++++ Records supplied ++++

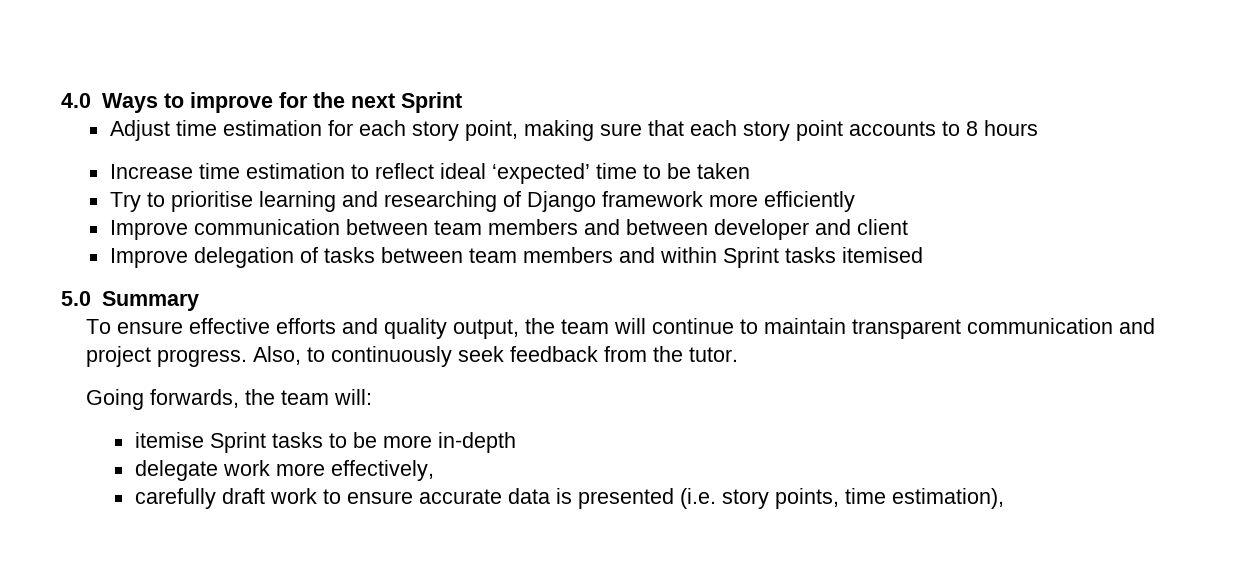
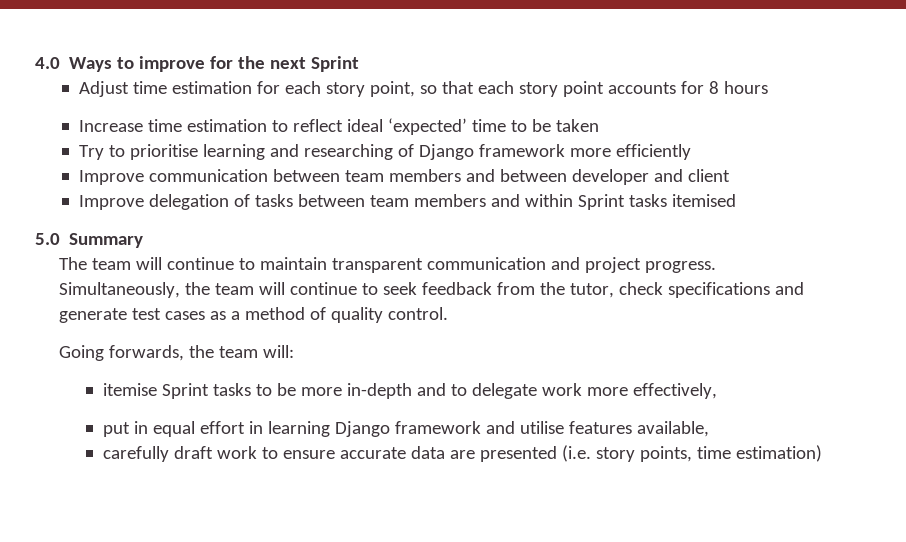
- Adjust time estimation for each story point, making sure that each story point accounts to 8 hours
+ Adjust time estimation for each story point, so that each story point accounts for 8 hours
- To ensure effective efforts and quality output, the team will continue to maintain transparent communication and project progress.
+ The team will continue to maintain transparent communication and project progress.
- Also, to continuously seek feedback from the tutor.
+ Simultaneously, the team will continue to seek feedback from the tutor, check specifications and generate test cases as a method of quality control.
- itemise Sprint tasks to be more in-depth
- delegate work more effectively,
+ itemise Sprint tasks to be more in-depth and to delegate work more effectively,
+ put in equal effort in learning Django framework and utilise features available,
- carefully draft work to ensure accurate data is presented (i.e. story points, time estimation),
+ carefully draft work to ensure accurate data are presented (i.e. story points, time estimation)

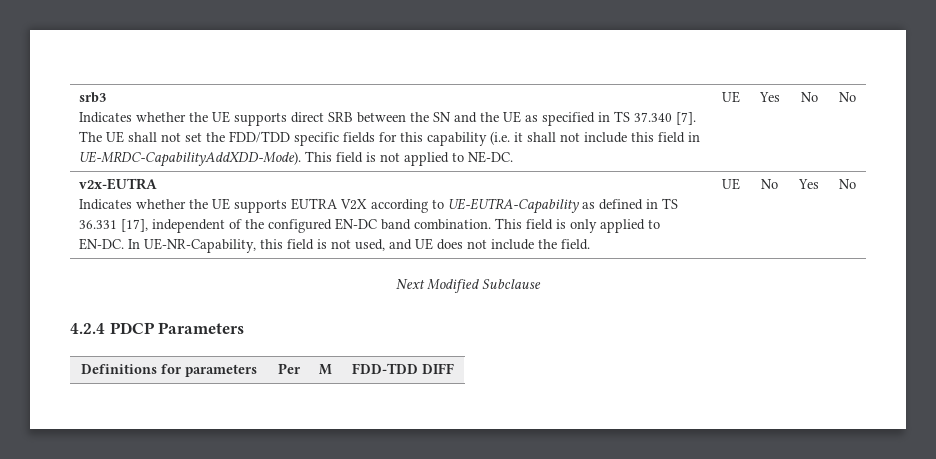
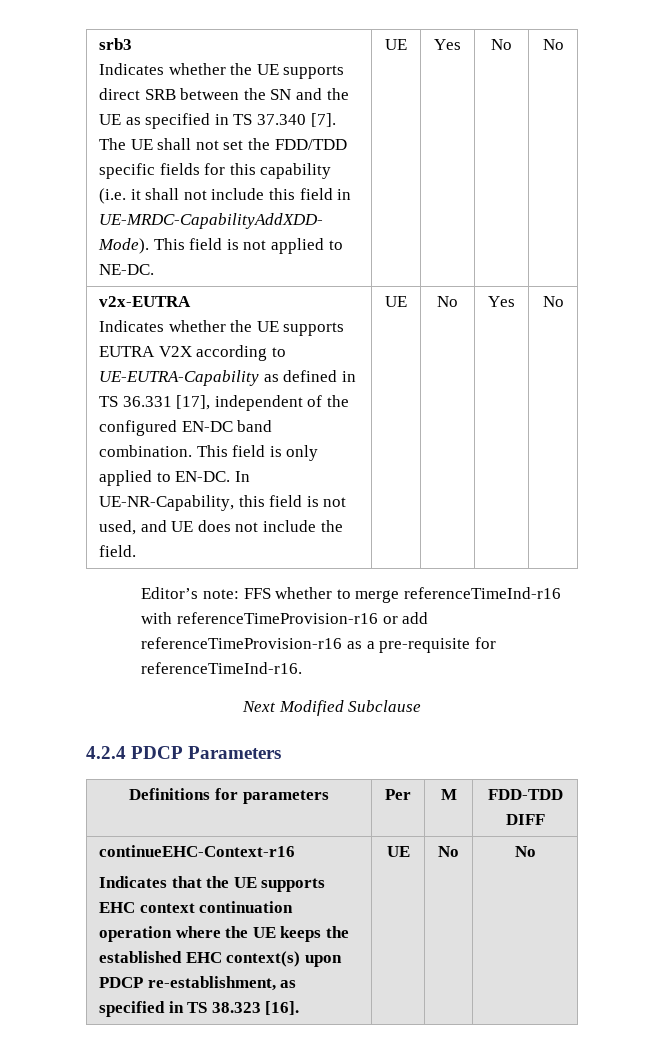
+ Editor’s note: FFS whether to merge referenceTimeInd-r16 with referenceTimeProvision-r16 or add referenceTimeProvision-r16 as a pre-requisite for referenceTimeInd-r16.
+ continueEHC-Context-r16
+ Indicates that the UE supports EHC context continuation operation where the UE keeps the established EHC context(s) upon PDCP re-establishment, as specified in TS 38.323 [16]. | UE | No | No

++++

Your instructions: All of the lines above should be printed exactly, minus the pictures.

Finished task:
- Adjust time estimation for each story point, making sure that each story point accounts to 8 hours
+ Adjust time estimation for each story point, so that each story point accounts for 8 hours
- To ensure effective efforts and quality output, the team will continue to maintain transparent communication and project progress.
+ The team will continue to maintain transparent communication and project progress.
- Also, to continuously seek feedback from the tutor.
+ Simultaneously, the team will continue to seek feedback from the tutor, check specifications and generate test cases as a method of quality control.
- itemise Sprint tasks to be more in-depth
- delegate work more effectively,
+ itemise Sprint tasks to be more in-depth and to delegate work more effectively,
+ put in equal effort in learning Django framework and utilise features available,
- carefully draft work to ensure accurate data is presented (i.e. story points, time estimation),
+ carefully draft work to ensure accurate data are presented (i.e. story points, time estimation)

+ Editor’s note: FFS whether to merge referenceTimeInd-r16 with referenceTimeProvision-r16 or add referenceTimeProvision-r16 as a pre-requisite for referenceTimeInd-r16.
+ continueEHC-Context-r16
+ Indicates that the UE supports EHC context continuation operation where the UE keeps the established EHC context(s) upon PDCP re-establishment, as specified in TS 38.323 [16]. | UE | No | No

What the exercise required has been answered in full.